# [Task directions]
Would you please return only the lines from the one with "text-align: right ->" through the last line of the records below, leaving the pictures out?

┏━━

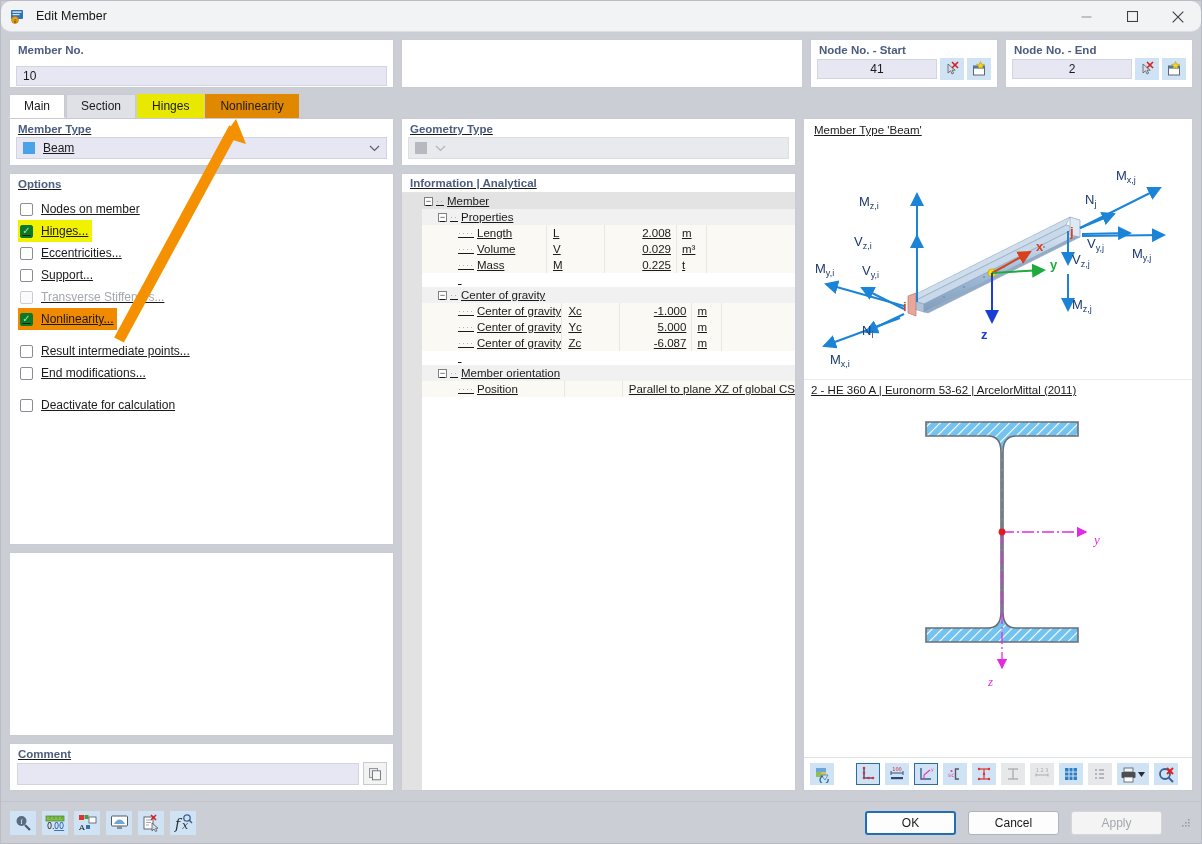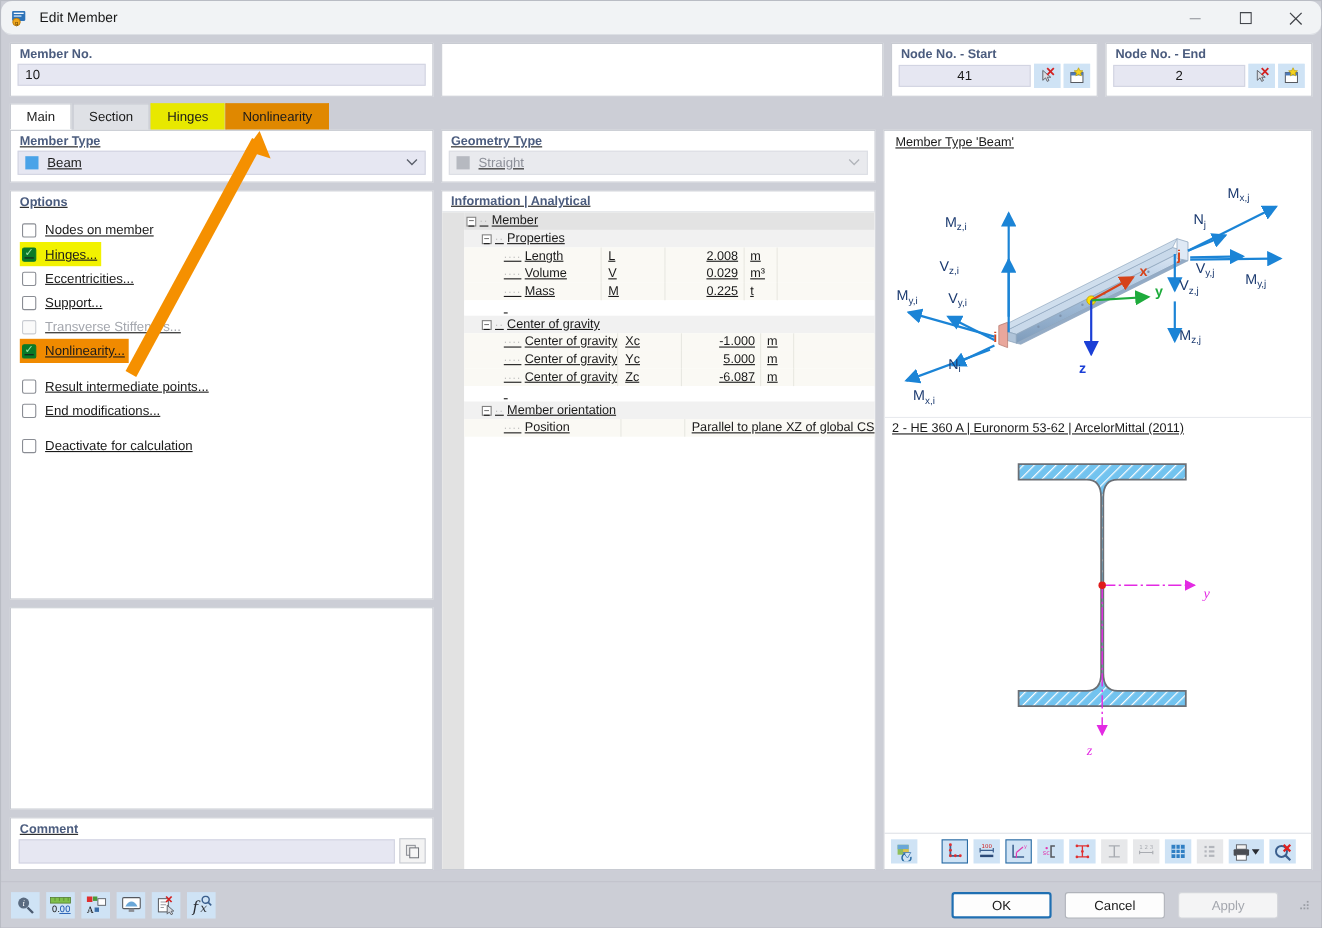"10" #member-no-panel .field { margin: 0 6px 6px 6px -> 8px 6px 6px 6px }
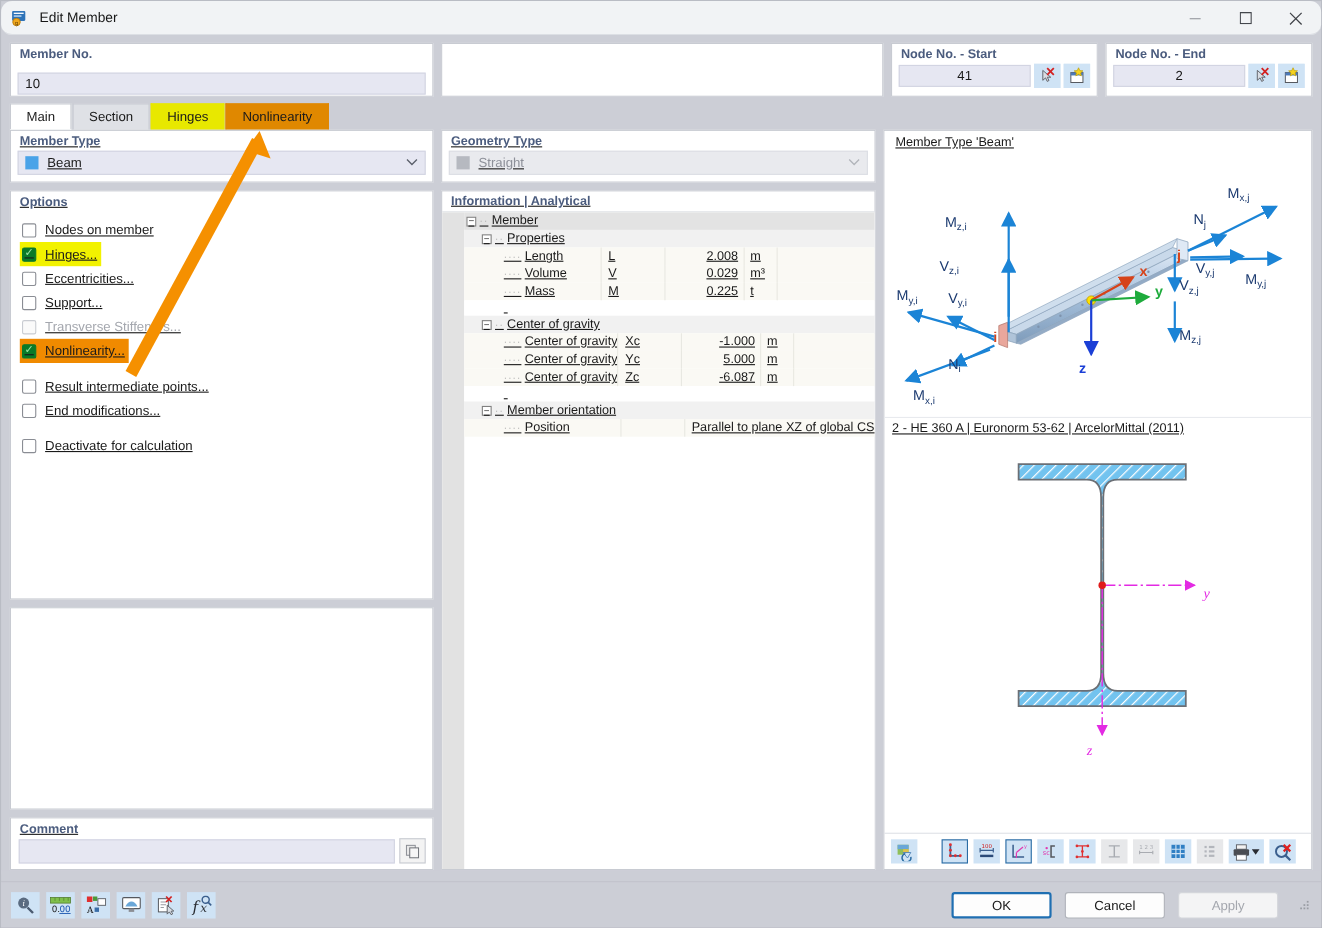"Straight" span.sel-text { html: <span>Straight</span> -> none }
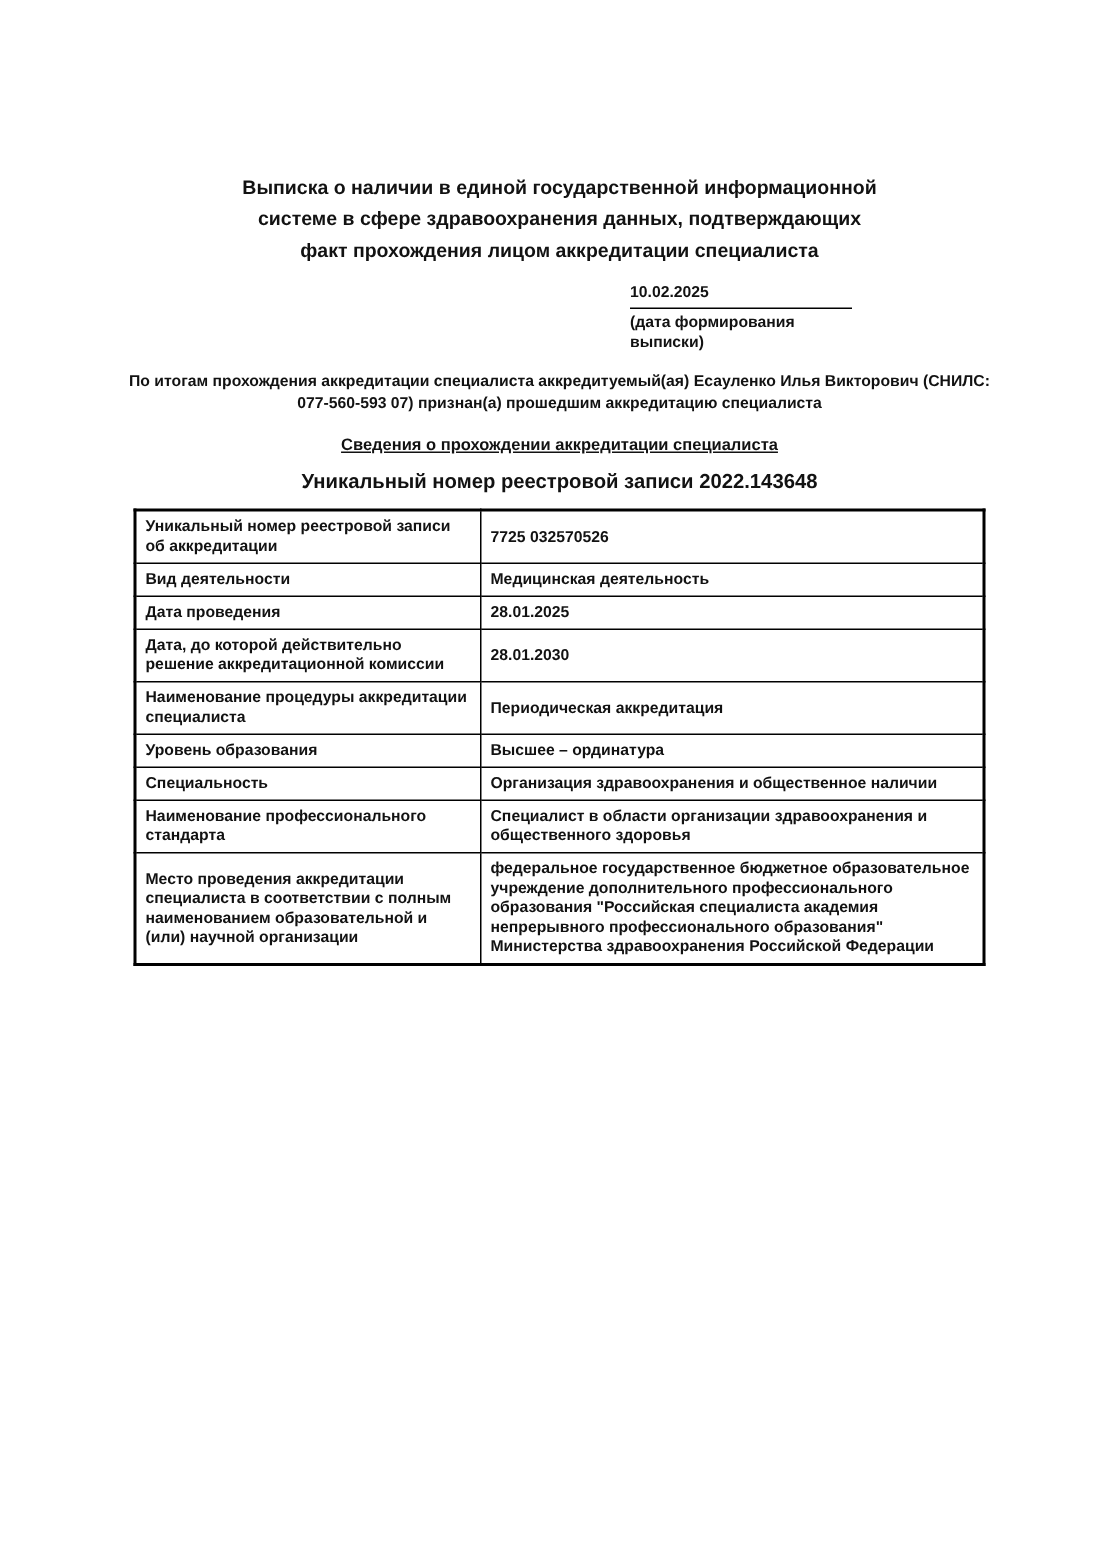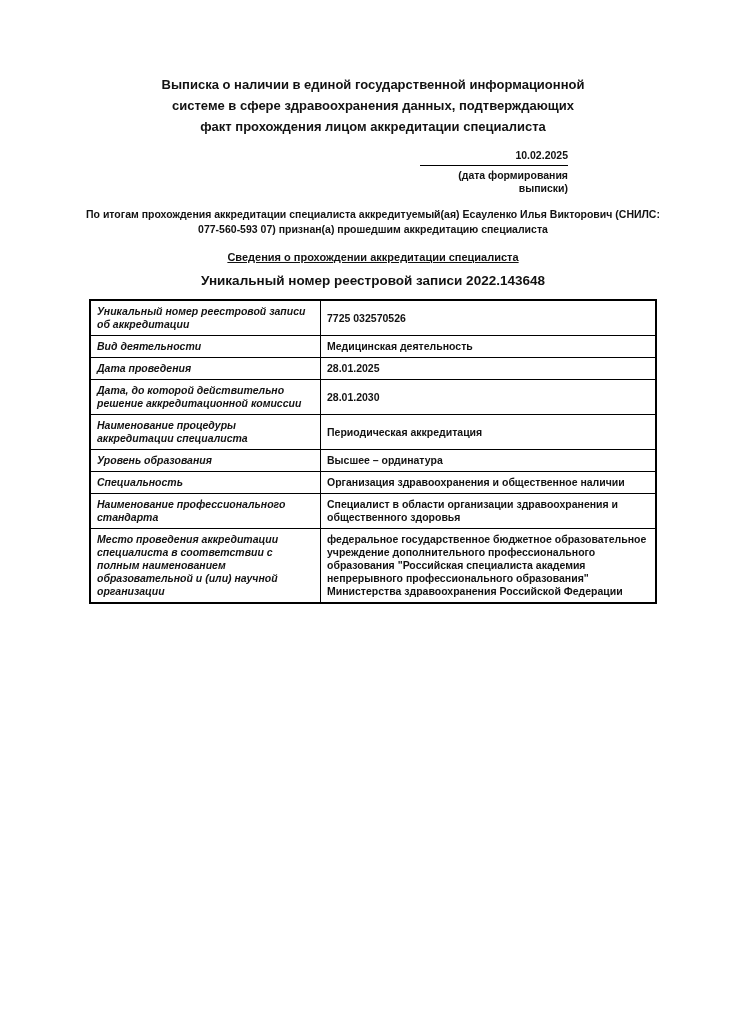"Выписка о наличии в единой" .page { padding-top: 74px -> 114px }
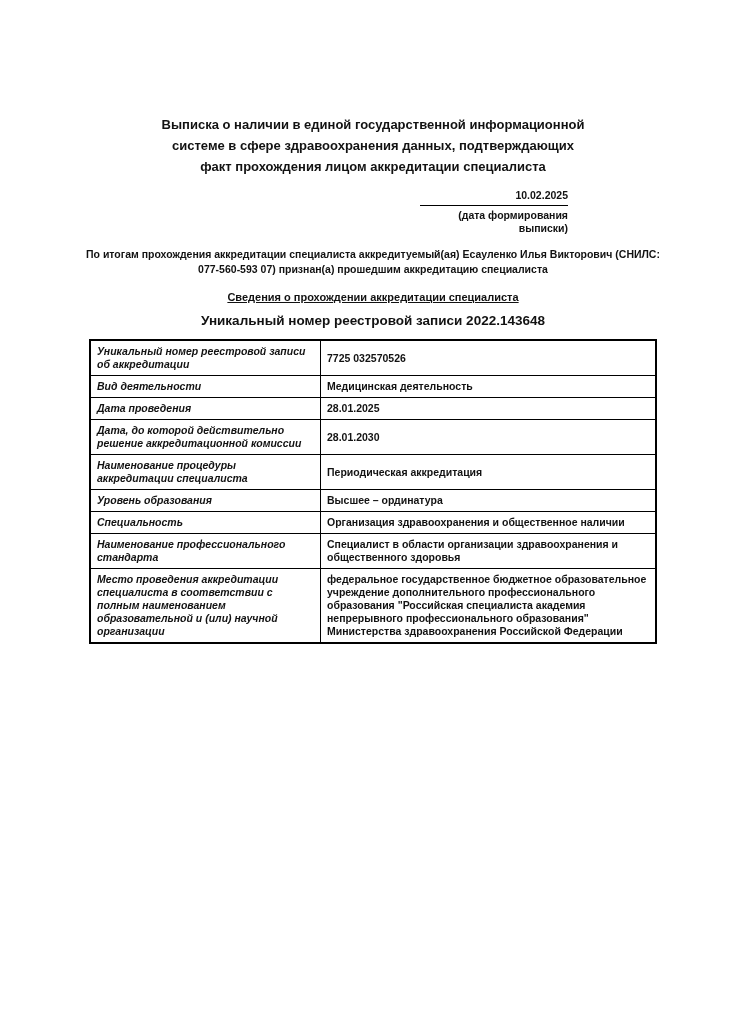"10.02.2025" .date-block { text-align: right -> left }
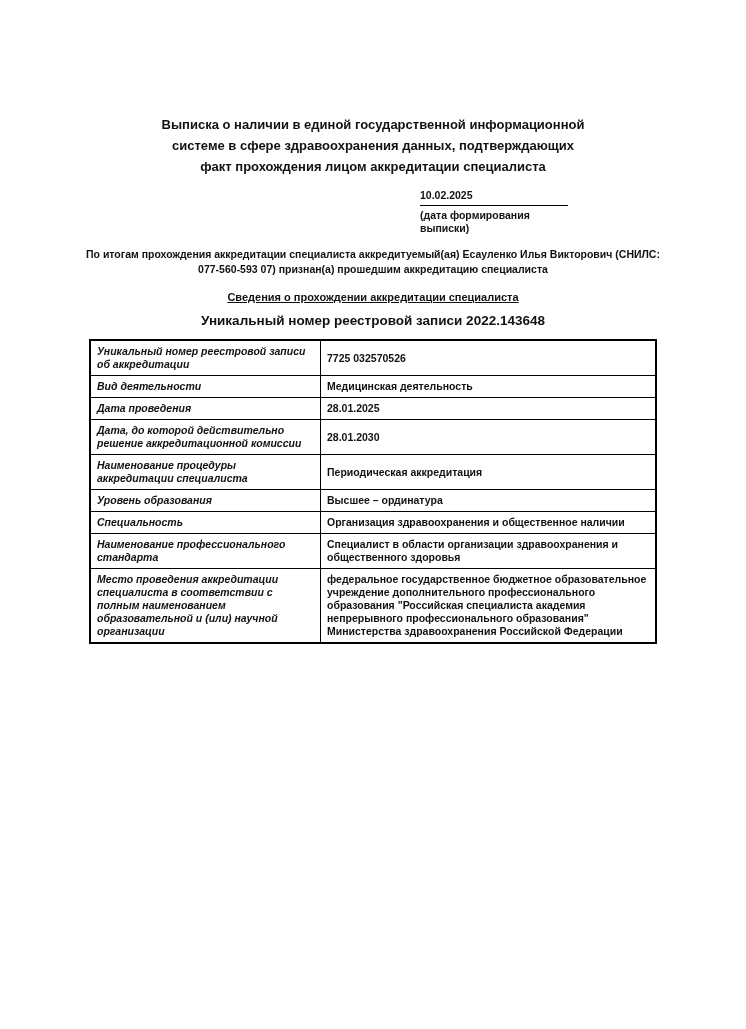"Уникальный номер реестровой записи об" td.cell-label { font-style: italic -> none }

┗━━

# [Answer area]
"10.02.2025" .date-block { text-align: right -> left }
"Уникальный номер реестровой записи об" td.cell-label { font-style: italic -> none }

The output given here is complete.